To detect a sentence using OpenNLP library, you need to −

  • Load the en-sent.bin model using the SentenceModel class

  • Instantiate the SentenceDetectorME class.

  • Detect the sentences using the sentDetect() method of this class.

Following are the steps to be followed to write a program which detects the sentences from the given raw text.

Step 1: Loading the model

The model for sentence detection is represented by the class named SentenceModel, which belongs to the package opennlp.tools.sentdetect.

To load a sentence detection model −

  • Create an InputStream object of the model (Instantiate the FileInputStream and pass the path of the model in String format to its constructor).

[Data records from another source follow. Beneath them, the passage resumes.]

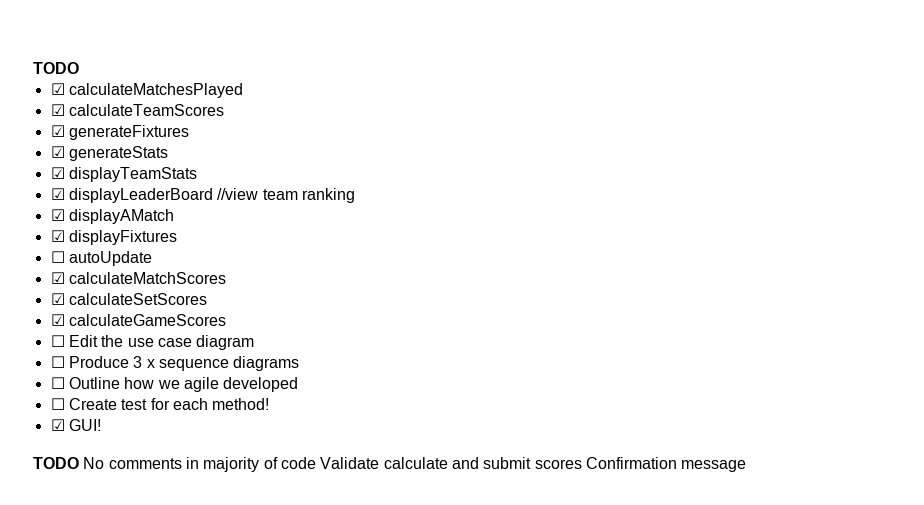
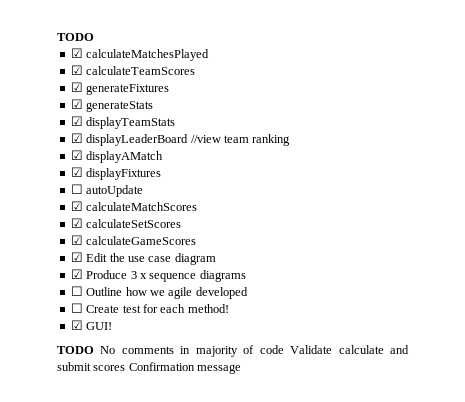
- ☐ Edit the use case diagram
+ ☑ Edit the use case diagram
- ☐ Produce 3 x sequence diagrams
+ ☑ Produce 3 x sequence diagrams

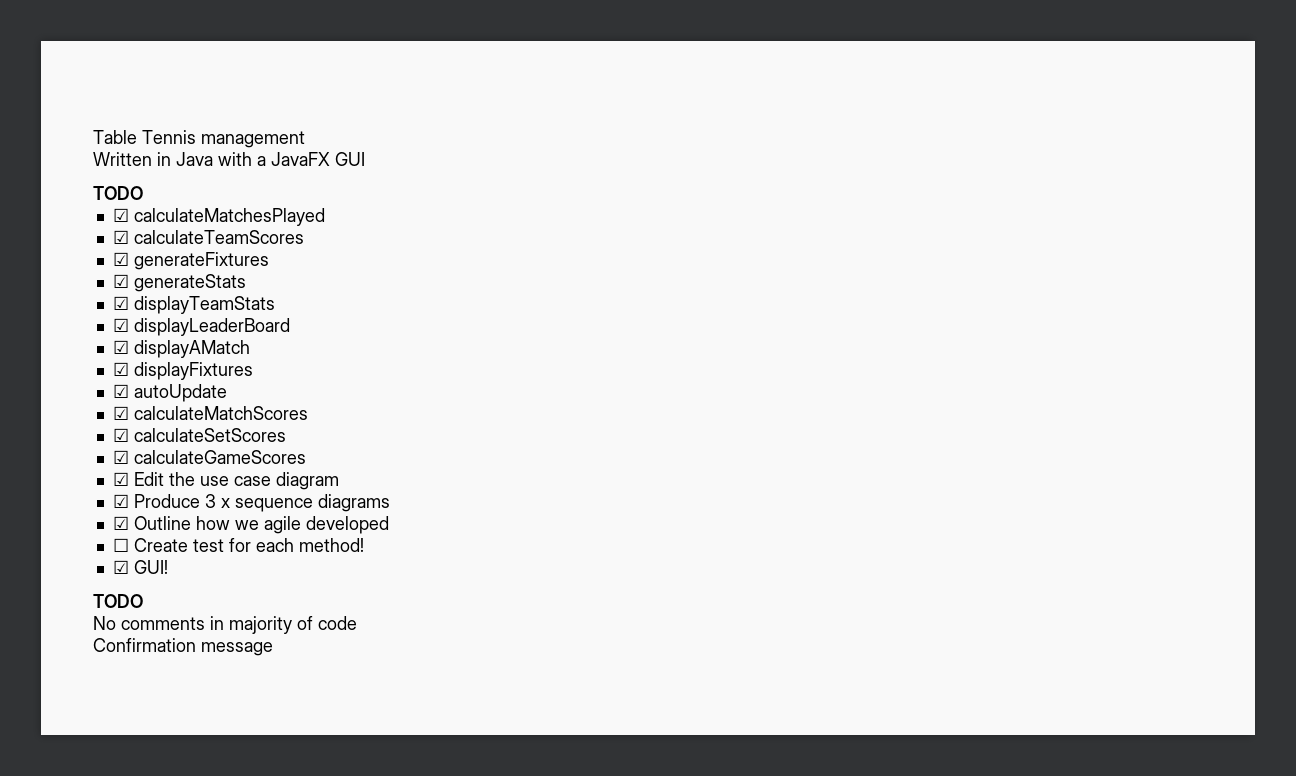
+ Table Tennis management
+ Written in Java with a JavaFX GUI
- ☑ displayLeaderBoard //view team ranking
+ ☑ displayLeaderBoard
- ☐ autoUpdate
+ ☑ autoUpdate
- ☐ Outline how we agile developed
+ ☑ Outline how we agile developed
  ☑ GUI!
- TODO No comments in majority of code Validate calculate and submit scores Confirmation message
+ TODO
+ No comments in majority of code
+ Confirmation message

  • Instantiate the SentenceModel class and pass the InputStream (object) of the model as a parameter to its constructor as shown in the following code block −

//Loading sentence detector model 
InputStream inputStream = new FileInputStream("C:/OpenNLP_models/ensent.bin"); 
SentenceModel model = new SentenceModel(inputStream);

Step 2: Instantiating the SentenceDetectorME class

The SentenceDetectorME class of the package opennlp.tools.sentdetect contains methods to split the raw text into sentences. This class uses the Maximum Entropy model to evaluate end-of-sentence characters in a string to determine if they signify the end of a sentence.

Instantiate this class and pass the model object created in the previous step, as shown below.

//Instantiating the SentenceDetectorME class 
SentenceDetectorME detector = new SentenceDetectorME(model);

Step 3: Detecting the sentence

The sentDetect() method of the SentenceDetectorME class is used to detect the sentences in the raw text passed to it. This method accepts a String variable as a parameter.

Invoke this method by passing the String format of the sentence to this method.

//Detecting the sentence 
String sentences[] = detector.sentDetect(sentence);

Example

Following is the program which detects the sentences in a given raw text. Save this program in a file with named SentenceDetectionME.java.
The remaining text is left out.